On December 8. 2020 with the love and support of my fiancé and family I entered Mariners Inn. During the 30-days inpatient treatment program at Mariners’ I attended many groups and was given insight into my addictions and the trauma that caused them. However, the most insightful group I attend was the New Life group facilitated by Mr. George Cain. In this group I learned about prison mentality and how trauma was at the root of the issues. Attending this group inspired me to research my condition and it was through this research that I learned about Post Incarceration syndrome (PICS). I started assisting Mr.

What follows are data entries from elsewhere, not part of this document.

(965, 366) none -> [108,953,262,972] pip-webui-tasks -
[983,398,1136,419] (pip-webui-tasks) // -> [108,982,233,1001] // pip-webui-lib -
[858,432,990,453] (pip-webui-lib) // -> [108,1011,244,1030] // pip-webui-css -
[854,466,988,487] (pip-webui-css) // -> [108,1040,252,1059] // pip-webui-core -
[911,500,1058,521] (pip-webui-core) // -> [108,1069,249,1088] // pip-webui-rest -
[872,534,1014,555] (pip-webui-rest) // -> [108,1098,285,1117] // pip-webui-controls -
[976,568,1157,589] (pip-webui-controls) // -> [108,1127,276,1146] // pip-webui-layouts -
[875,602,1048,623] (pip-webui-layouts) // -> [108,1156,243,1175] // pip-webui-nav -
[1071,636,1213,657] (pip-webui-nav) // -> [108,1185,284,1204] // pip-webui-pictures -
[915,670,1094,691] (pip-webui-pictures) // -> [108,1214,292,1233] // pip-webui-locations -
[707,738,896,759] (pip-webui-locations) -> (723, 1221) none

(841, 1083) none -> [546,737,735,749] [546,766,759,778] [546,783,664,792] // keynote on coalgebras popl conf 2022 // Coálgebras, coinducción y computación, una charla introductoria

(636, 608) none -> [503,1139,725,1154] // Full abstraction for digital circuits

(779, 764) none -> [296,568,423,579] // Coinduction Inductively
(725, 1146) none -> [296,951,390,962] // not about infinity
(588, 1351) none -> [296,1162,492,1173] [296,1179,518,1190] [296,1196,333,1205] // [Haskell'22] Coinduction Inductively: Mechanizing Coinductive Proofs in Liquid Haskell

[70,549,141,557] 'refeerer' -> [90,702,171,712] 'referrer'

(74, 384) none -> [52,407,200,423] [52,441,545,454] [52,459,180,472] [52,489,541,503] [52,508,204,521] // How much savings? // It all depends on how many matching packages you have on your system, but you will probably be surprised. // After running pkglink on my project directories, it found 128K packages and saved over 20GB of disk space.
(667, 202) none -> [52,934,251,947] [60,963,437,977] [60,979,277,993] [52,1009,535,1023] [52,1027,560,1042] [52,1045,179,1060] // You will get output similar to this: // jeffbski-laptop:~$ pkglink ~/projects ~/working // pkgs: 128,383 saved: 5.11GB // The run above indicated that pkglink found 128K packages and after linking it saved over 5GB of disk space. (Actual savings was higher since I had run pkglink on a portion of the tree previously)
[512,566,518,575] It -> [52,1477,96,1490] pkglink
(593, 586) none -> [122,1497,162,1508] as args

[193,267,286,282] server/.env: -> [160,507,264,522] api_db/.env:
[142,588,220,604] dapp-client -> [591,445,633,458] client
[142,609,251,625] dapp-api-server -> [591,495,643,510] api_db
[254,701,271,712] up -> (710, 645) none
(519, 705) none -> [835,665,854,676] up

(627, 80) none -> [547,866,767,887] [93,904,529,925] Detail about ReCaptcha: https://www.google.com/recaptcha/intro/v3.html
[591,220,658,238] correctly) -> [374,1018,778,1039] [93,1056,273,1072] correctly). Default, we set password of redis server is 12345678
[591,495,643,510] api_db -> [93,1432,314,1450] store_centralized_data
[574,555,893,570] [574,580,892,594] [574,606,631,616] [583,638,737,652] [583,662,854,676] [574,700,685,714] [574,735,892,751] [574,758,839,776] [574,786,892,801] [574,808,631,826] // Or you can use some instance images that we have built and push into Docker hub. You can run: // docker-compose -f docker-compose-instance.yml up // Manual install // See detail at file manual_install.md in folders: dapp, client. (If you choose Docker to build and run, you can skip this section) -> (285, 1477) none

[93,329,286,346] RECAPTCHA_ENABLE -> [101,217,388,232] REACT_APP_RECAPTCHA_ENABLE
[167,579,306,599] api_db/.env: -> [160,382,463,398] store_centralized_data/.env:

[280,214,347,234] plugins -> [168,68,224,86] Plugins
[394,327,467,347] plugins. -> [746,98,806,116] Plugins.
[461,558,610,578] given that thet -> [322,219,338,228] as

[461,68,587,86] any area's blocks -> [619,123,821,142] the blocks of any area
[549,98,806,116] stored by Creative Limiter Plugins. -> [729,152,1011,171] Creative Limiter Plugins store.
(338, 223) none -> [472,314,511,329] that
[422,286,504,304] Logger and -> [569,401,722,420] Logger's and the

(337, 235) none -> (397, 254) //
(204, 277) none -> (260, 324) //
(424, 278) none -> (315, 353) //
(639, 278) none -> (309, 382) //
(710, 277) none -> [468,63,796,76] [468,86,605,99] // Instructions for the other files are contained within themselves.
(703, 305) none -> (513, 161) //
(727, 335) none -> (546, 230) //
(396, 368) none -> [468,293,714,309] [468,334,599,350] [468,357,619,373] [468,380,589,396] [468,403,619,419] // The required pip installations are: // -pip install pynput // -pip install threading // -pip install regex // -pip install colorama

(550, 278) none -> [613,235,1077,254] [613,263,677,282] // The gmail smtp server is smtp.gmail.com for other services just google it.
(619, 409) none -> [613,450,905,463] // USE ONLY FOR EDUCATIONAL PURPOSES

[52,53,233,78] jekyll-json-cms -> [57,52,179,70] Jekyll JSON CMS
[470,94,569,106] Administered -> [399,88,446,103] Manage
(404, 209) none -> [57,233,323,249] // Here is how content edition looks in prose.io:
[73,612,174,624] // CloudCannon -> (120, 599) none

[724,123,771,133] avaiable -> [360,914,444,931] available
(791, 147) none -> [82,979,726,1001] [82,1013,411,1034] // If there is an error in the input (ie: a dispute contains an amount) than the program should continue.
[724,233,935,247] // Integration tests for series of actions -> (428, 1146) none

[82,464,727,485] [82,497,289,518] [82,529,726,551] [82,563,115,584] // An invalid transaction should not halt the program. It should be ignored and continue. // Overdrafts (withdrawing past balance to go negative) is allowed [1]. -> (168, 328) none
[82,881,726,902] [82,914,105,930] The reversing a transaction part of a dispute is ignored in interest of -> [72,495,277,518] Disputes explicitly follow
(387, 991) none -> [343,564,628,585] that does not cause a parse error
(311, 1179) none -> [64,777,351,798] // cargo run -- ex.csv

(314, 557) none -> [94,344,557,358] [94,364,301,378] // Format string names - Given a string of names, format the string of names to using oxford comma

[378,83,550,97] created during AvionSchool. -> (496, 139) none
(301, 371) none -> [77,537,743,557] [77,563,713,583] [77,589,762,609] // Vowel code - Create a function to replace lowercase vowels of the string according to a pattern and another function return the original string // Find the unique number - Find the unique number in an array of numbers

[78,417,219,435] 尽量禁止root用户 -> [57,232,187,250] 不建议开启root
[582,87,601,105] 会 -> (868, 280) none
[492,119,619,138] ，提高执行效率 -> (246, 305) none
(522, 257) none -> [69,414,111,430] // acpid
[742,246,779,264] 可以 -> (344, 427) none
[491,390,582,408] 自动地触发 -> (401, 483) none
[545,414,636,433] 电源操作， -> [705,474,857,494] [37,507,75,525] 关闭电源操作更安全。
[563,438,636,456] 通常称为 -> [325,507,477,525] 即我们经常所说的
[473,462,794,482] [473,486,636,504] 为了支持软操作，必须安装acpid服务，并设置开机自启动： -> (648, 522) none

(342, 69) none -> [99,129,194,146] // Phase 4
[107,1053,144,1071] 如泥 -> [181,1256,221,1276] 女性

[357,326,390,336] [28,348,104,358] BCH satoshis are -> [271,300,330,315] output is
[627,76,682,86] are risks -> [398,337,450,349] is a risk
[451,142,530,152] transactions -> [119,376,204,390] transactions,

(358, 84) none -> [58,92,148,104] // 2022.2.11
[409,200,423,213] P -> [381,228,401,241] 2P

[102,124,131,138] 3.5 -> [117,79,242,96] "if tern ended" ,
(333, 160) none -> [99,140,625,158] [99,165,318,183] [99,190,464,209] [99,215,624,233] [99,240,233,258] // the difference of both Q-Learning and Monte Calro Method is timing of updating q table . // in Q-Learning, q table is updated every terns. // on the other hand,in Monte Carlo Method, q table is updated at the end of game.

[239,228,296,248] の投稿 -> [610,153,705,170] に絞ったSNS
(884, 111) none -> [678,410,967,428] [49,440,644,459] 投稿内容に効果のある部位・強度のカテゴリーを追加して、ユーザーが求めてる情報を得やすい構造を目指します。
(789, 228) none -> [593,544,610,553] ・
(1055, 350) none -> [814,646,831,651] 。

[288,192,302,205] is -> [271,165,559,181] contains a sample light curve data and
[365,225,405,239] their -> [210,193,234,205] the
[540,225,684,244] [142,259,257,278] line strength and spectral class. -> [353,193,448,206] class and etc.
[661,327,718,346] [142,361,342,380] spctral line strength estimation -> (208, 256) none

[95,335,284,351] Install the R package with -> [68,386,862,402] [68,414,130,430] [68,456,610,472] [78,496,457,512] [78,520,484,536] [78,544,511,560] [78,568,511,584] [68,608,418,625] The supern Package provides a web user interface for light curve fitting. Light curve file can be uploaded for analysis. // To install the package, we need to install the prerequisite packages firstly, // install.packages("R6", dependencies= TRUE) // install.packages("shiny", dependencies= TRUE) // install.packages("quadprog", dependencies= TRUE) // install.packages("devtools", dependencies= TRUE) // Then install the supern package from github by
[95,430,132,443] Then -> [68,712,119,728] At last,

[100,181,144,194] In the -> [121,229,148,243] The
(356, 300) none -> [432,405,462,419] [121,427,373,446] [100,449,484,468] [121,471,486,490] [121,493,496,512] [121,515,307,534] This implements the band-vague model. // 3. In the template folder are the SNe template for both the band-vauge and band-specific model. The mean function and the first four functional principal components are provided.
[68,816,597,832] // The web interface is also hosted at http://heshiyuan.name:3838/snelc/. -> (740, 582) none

Cain in facilitating this group and found my life’s purpose in working to inform others about PICS and working to change the prison system from one of further harm and trauma to one of healing and rehabilitation. Although I am not out of the woods yet, and the ghosts of the past still rattle those chains I am well on my way to a full recovery and look forward to the day that I can say I have silenced those chains.